Disassembly of main_std_atomic.out:

   0x0000000000002780 <+0>:     endbr64 
   0x0000000000002784 <+4>:     cmpq   $0x0,0x29b4(%rip)        # 0x5140 <niters>
   0x000000000000278c <+12>:    je     0x27a6 <threadMain()+38>
   0x000000000000278e <+14>:    xor    %eax,%eax
   0x0000000000002790 <+16>:    lock addq $0x1,0x299f(%rip)        # 0x5138 <global>
   0x0000000000002799 <+25>:    add    $0x1,%rax
   0x000000000000279d <+29>:    cmp    %rax,0x299c(%rip)        # 0x5140 <niters>
   0x00000000000027a4 <+36>:    ja     0x2790 <threadMain()+16>
   0x00000000000027a6 <+38>:    retq   

Disassembly of main_lock.out:

Dump of assembler code for function threadMain():
   0x0000000000002780 <+0>:     endbr64 
   0x0000000000002784 <+4>:     cmpq   $0x0,0x29b4(%rip)        # 0x5140 <niters>
   0x000000000000278c <+12>:    je     0x27a5 <threadMain()+37>
   0x000000000000278e <+14>:    xor    %eax,%eax
   0x0000000000002790 <+16>:    lock incq 0x29a0(%rip)        # 0x5138 <global>
   0x0000000000002798 <+24>:    add    $0x1,%rax
   0x000000000000279c <+28>:    cmp    %rax,0x299d(%rip)        # 0x5140 <niters>
   0x00000000000027a3 <+35>:    ja     0x2790 <threadMain()+16>
   0x00000000000027a5 <+37>:    retq

Conclusions:

  • the non-atomic version saves the global to a register, and increments the register.

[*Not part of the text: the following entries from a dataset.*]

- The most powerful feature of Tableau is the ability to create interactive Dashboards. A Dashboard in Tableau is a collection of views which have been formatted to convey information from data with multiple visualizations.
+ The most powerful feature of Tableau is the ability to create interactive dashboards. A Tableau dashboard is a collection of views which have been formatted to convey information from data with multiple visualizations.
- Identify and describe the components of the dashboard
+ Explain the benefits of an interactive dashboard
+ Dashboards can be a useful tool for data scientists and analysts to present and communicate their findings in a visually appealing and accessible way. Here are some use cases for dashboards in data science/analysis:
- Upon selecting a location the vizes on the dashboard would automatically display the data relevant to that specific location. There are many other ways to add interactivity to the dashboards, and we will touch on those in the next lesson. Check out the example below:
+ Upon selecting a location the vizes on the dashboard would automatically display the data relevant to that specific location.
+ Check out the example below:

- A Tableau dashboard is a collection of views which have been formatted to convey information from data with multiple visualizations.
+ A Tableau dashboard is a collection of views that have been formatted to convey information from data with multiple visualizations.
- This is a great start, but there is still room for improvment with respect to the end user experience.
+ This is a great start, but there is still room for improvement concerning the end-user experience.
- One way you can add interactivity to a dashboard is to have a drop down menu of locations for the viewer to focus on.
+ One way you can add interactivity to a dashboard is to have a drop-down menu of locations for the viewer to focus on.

    Therefore, at the end, very likely four writes happen back to global with the same "wrong" value of 100000.

  • std::atomic compiles to lock addq. The LOCK prefix makes the following inc fetch, modify and update memory atomically.

  • our explicit inline assembly LOCK prefix compiles to almost the same thing as std::atomic, except that our inc is used instead of add. Not sure why GCC chose add, considering that our INC generated a decoding 1 byte smaller.

ARMv8 could use either LDAXR + STLXR or LDADD in newer CPUs: How do I start threads in plain C?

Tested in Ubuntu 19.10 AMD64, GCC 9.2.1, Lenovo ThinkPad P51.